Of course, they are often not made in good faith. This is why greenwashing still commands so much attention. And unfortunately, greenwashing by your supply chain partners can become your problem too. This is where AI (and especially GenAI-based) tools come into their own. They can help protect organisations from both misrepresentations and mistakes by screening disclosures for potential inconsistencies with other public financial and non-financial information about companies.
Finally, as we all know, most of the actual work of ‘governance’ (in terms of time and effort, not value) is what Americans call ‘blocking and tackling’: assembling data, preparing reports, reviewing information, escalating issues, and then discussing implications in risk and leadership committees, board meetings, presentations, meeting with regulators and countless other occasions.

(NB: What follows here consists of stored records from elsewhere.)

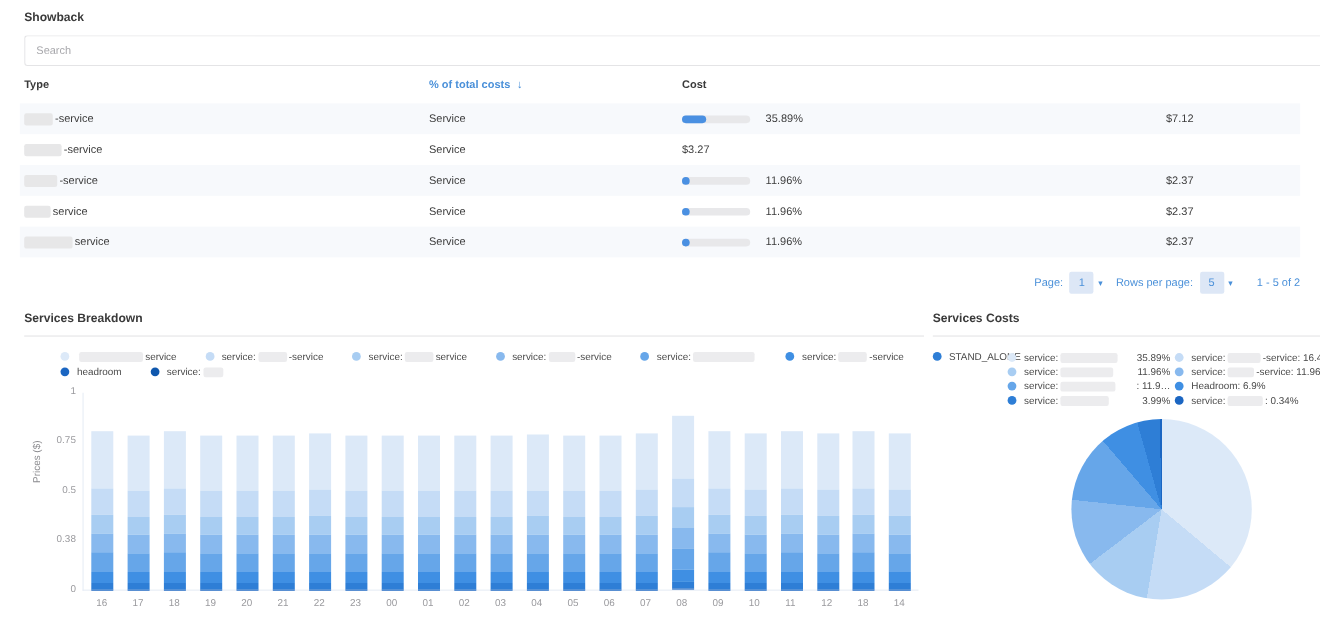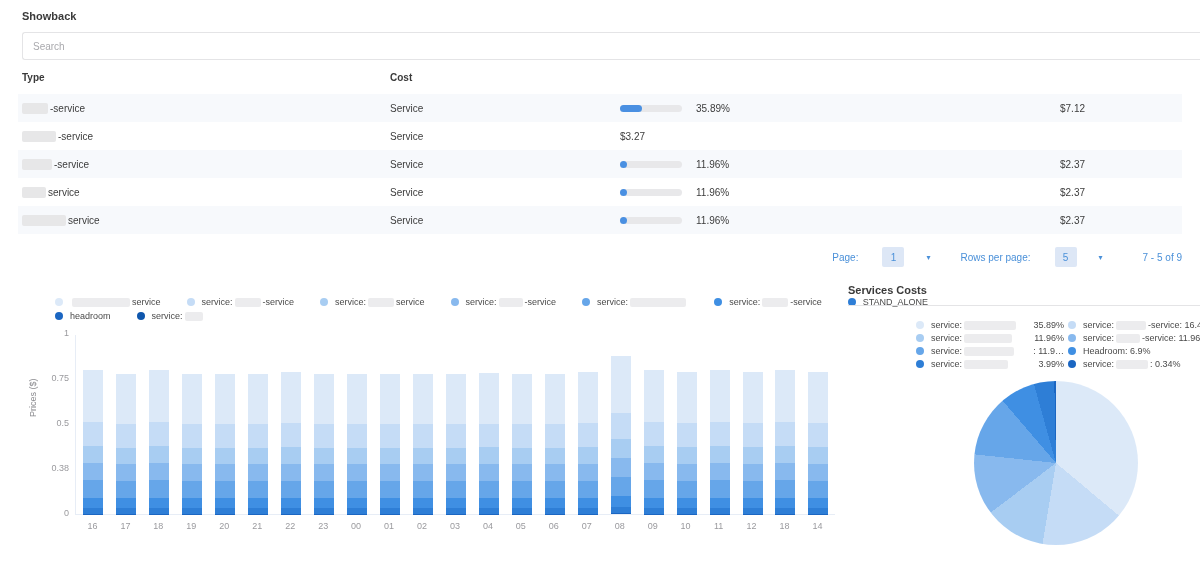--- a/index.html
+++ b/index.html
@@ -24,21 +24,21 @@
   .th-sort { color:#4a90d9; cursor:pointer; }
   .sort-arrow { margin-left:6px; font-size:10px; }
 
   .tr { margin:0 18px; height:28px; font-size:10px; color:#3c3c3c; }
   .tr.odd { background:#f7f9fc; }
   .td { padding-left:4px; display:flex; align-items:center; }
   .blur { display:inline-block; height:11px; background:#e7e7e8; border-radius:2px; margin-right:2px; }
   .track { display:inline-block; width:62px; height:7px; background:#e8e8ea; border-radius:4px; position:relative; margin-right:14px; }
   .fill { position:absolute; left:0; top:0; height:7px; background:#4a90e2; border-radius:4px; }
 
-  .pager { display:flex; align-items:center; justify-content:flex-end; gap:24px;
+  .pager { display:flex; align-items:center; justify-content:flex-end; gap:6px;
     margin:12px 18px 0 0; font-size:10px; color:#4a90d9; height:22px; }
   .pg-box { display:inline-flex; align-items:center; justify-content:center;
     min-width:22px; height:20px; background:#dde7f6; color:#4a90d9; border-radius:2px; padding:0 5px; cursor:pointer; }
   .caret { color:#4a90d9; font-size:8px; margin:0 6px 0 -2px; cursor:pointer; }
   .pg-range { margin-left:10px; }
 
   .panels { display:flex; margin-top:16px; }
   .panel-left { width:818px; margin-left:22px; }
   .panel-right { width:352px; margin-left:8px; }
   .sec-title { font-size:11px; font-weight:bold; color:#3a3a3a; padding-bottom:9px; border-bottom:1px solid #e4e4e6; }
@@ -72,20 +72,23 @@
 <body>
 
 <div class="page">
 
   <div class="page-title">Showback</div>
 
   <input class="search" type="text" placeholder="Search" style="">
 
   <div class="thead tgrid">
     <div class="th">Type</div>
+    <div class="th th-sort">
+      <span>% of total costs</span><span class="sort-arrow">↓</span>
+    </div>
     <div class="th">Cost</div>
   </div>
 
   <div id="table-body">
       <div class="tr tgrid odd">
         <div class="td">
           <span class="blur" style="width: 26px;"></span>
           <span>-service</span>
         </div>
         <div class="td">Service</div>
@@ -149,25 +152,26 @@
       </div>
     </div>
 
   <div class="pager">
     <span>Page:</span>
     <span class="pg-box">1</span>
     <span class="caret">▾</span>
     <span>Rows per page:</span>
     <span class="pg-box">5</span>
     <span class="caret">▾</span>
-    <span class="pg-range">7 - 5 of 9</span>
+    <span class="pg-range">1 - 5 of 2</span>
   </div>
 
   <div class="panels">
     <div class="panel-left">
+      <div class="sec-title">Services Breakdown</div>
       <div class="bd-legend" id="bd-legend">
           <div class="bd-row">
             <span class="leg-item cl-item ">
               <span class="dot" style="background: rgb(220, 233, 248);"></span>
               <span class="leg-blur" style="width: 58px;"></span>
               <span class="sfx">service</span>
             </span>
             <span class="leg-item cl-item ">
               <span class="dot" style="background: rgb(197, 220, 246);"></span>
               <span>service:</span>

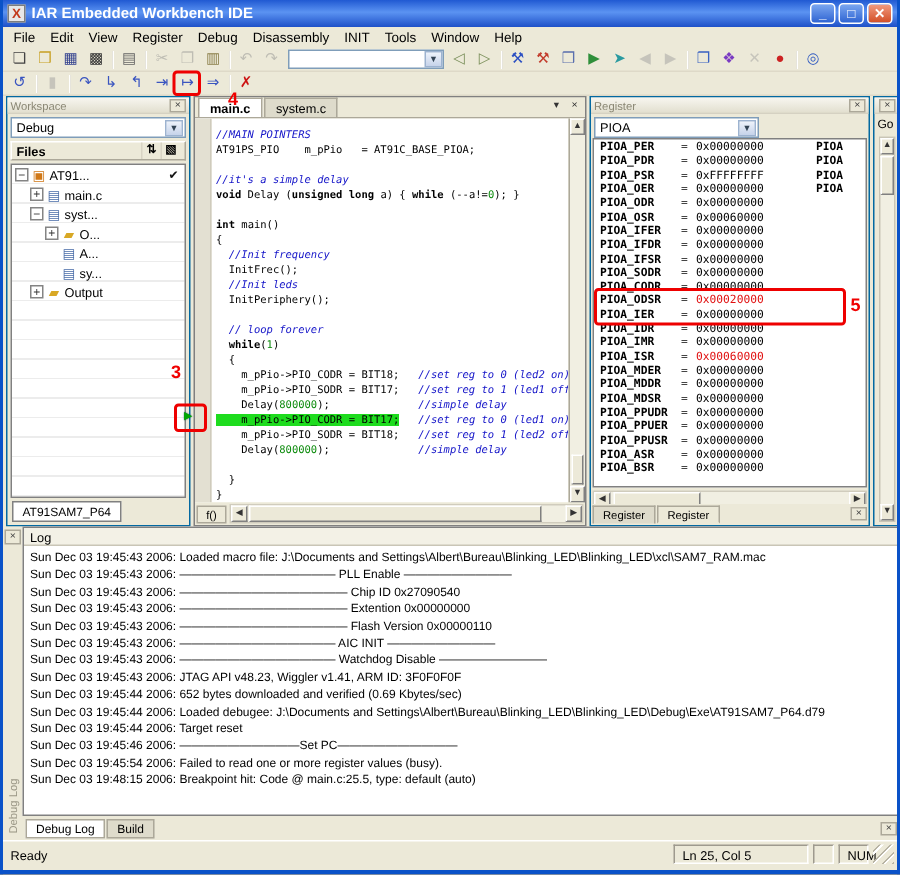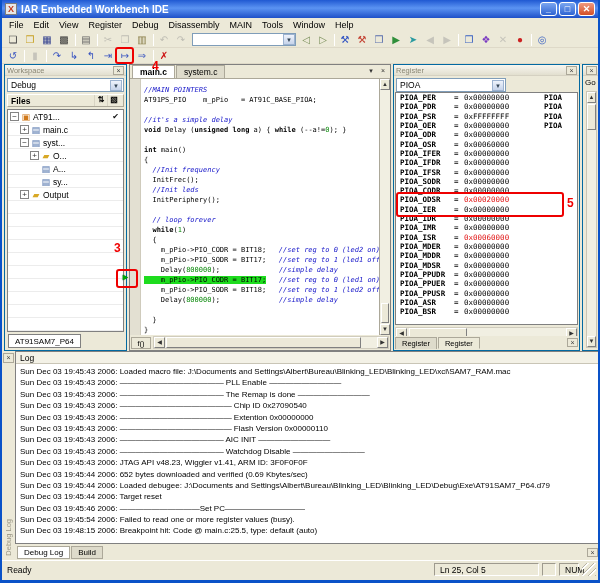--- a/index.html
+++ b/index.html
@@ -148,21 +148,21 @@
     </span>
   </div>
 
   <div class="menubar" id="menubar">
       <div class="menu-item">File</div>
       <div class="menu-item">Edit</div>
       <div class="menu-item">View</div>
       <div class="menu-item">Register</div>
       <div class="menu-item">Debug</div>
       <div class="menu-item">Disassembly</div>
-      <div class="menu-item">MAIN</div>
+      <div class="menu-item">INIT</div>
       <div class="menu-item">Tools</div>
       <div class="menu-item">Window</div>
       <div class="menu-item">Help</div>
     </div>
 
   <div class="toolbar" id="toolbar-main">
       <div class="tbi" style="color: rgb(68, 68, 68);">❏</div>
       <div class="tbi" style="color: rgb(200, 162, 39);">❒</div>
       <div class="tbi" style="color: rgb(51, 65, 143);">▦</div>
       <div class="tbi" style="color: rgb(51, 51, 51);">▩</div>
@@ -363,21 +363,20 @@
     <div class="strip-close">×</div>
     <div class="strip-label">Debug Log</div>
   </div>
   <div class="log-pane">
     <div class="log-header">
       <span>Log</span>
     </div>
     <div class="log-lines" id="log-lines">
         <div class="logline">Sun Dec 03 19:45:43 2006: Loaded macro file: J:\Documents and Settings\Albert\Bureau\Blinking_LED\Blinking_LED\xcl\SAM7_RAM.mac</div>
         <div class="logline">Sun Dec 03 19:45:43 2006: ————————————— PLL Enable —————————</div>
-        <div class="logline">Sun Dec 03 19:45:43 2006: ————————————— The Remap is done —————————</div>
         <div class="logline">Sun Dec 03 19:45:43 2006: —————————————— Chip ID  0x27090540</div>
         <div class="logline">Sun Dec 03 19:45:43 2006: —————————————— Extention 0x00000000</div>
         <div class="logline">Sun Dec 03 19:45:43 2006: —————————————— Flash Version 0x00000110</div>
         <div class="logline">Sun Dec 03 19:45:43 2006: ————————————— AIC INIT —————————</div>
         <div class="logline">Sun Dec 03 19:45:43 2006: ————————————— Watchdog Disable —————————</div>
         <div class="logline">Sun Dec 03 19:45:43 2006: JTAG API v48.23, Wiggler v1.41, ARM ID: 3F0F0F0F</div>
         <div class="logline">Sun Dec 03 19:45:44 2006: 652 bytes downloaded and verified (0.69 Kbytes/sec)</div>
         <div class="logline">Sun Dec 03 19:45:44 2006: Loaded debugee: J:\Documents and Settings\Albert\Bureau\Blinking_LED\Blinking_LED\Debug\Exe\AT91SAM7_P64.d79</div>
         <div class="logline">Sun Dec 03 19:45:44 2006: Target reset</div>
         <div class="logline">Sun Dec 03 19:45:46 2006: ——————————Set PC——————————</div>
@@ -386,21 +385,21 @@
       </div>
   </div>
   <div class="log-tabs" id="log-tabs">
       <div class="ltab active">Debug Log</div>
       <div class="ltab">Build</div>
       <div class="pane-close">×</div>
     </div>
 
   <div class="statusbar">
     <span class="sb-ready">Ready</span>
-    <span class="sb-cell" style="width:105px;">Ln 25, Col 5</span>
+    <span class="sb-cell" style="width:90px;">Ln 25, Col 5</span>
     <span class="sb-cell" style="width:14px;"></span>
     <span class="sb-cell" style="width:20px;">NUM</span>
     <span class="sb-grip"></span>
   </div>
 
   <div class="ann-box" style="left:113px;top:47px;width:19px;height:17px;"></div>
   <span class="ann-num" style="left:150px;top:59px;">4</span>
   <span class="ann-num" style="left:112px;top:241px;">3</span>
   <div class="ann-box" style="left:114px;top:269px;width:22px;height:19px;"></div>
   <span class="cur-arrow" style="left:119px;top:272px;">►</span>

Obviously, we don’t suggest taking humans out of that process, but AI and GenAI is accelerating and de-risking its mechanics, increasing productivity for the (often junior) people who do it, and, most importantly, widening the scope of activities that can therefore be subject to monitoring and oversight.
Faced with the peril and promise described above, much of which is still to come, what should companies do today?
The first step is to ensure leaders are educated about both the risks and opportunities, not just for ESG but also for the broader business strategy. We hope this report helps, along with our report on what we call one’s ‘early days’ strategy for GenAI, and another report on the need to strike a balance between speed and caution (which we wrote specifically for financial services, but whose messages and frameworks are relevant more broadly).
The second step is to harness the power of partnership. Do not try to go it alone. In such an early stage of adoption, nobody has all the capability they need, not even industry pioneers. In many cases, you are confronting the same problems your customers, suppliers, advisors and competitors are facing in their own organisations. Partnerships and especially industry-wide initiatives can make sense. This is especially true in areas where market competition may be less important than the potential shared benefit of cooperation (such as fraud and cybercrime protection, privacy and data protection).
In Singapore, for example, the government directed the MAS (Monetary Authority of Singapore) to develop shared frameworks for AI deployment, risk management, responsibility and problem solving. Known as Project MindForge, it is in the process of finalising principles for risk management (summarised in an early whitepaper) and has gained agreement between banks, construction companies, real estate firms and investors on a financial instrument to support sustainable building (Project NovA!).
The third and most important step is to just get started. It is vital to ensure teams responsible for coordinating ESG strategy and initiatives get connected to those responsible for the strategy for AI adoption. What this specifically means for any organisation depends on context: strategy, capability and of course the evolution of key technologies and their providers.
Nevertheless, there are issues and options we suspect will be worthy of consideration for most companies today. We summarise these below.
While AI offers immense possibilities, it also presents challenges and risks. By integrating their AI adoption strategy with their ESG agenda (both ways), organisations can nurture enormous advantages: productivity, quality, new services, revenue, and growth. And they will do more than that. Together, AI and ESG can be a mechanism to formalise and operationalise not just rules and policies, but eventually an organisation’s values, culture, mission, and purpose.
That is not only important for organisations and stakeholders, but also for the wider world. AI is scalable: if it can help one organisation become more sustainable, it can make the system more sustainable as well. This, perhaps, is the most tantalising proposition of all.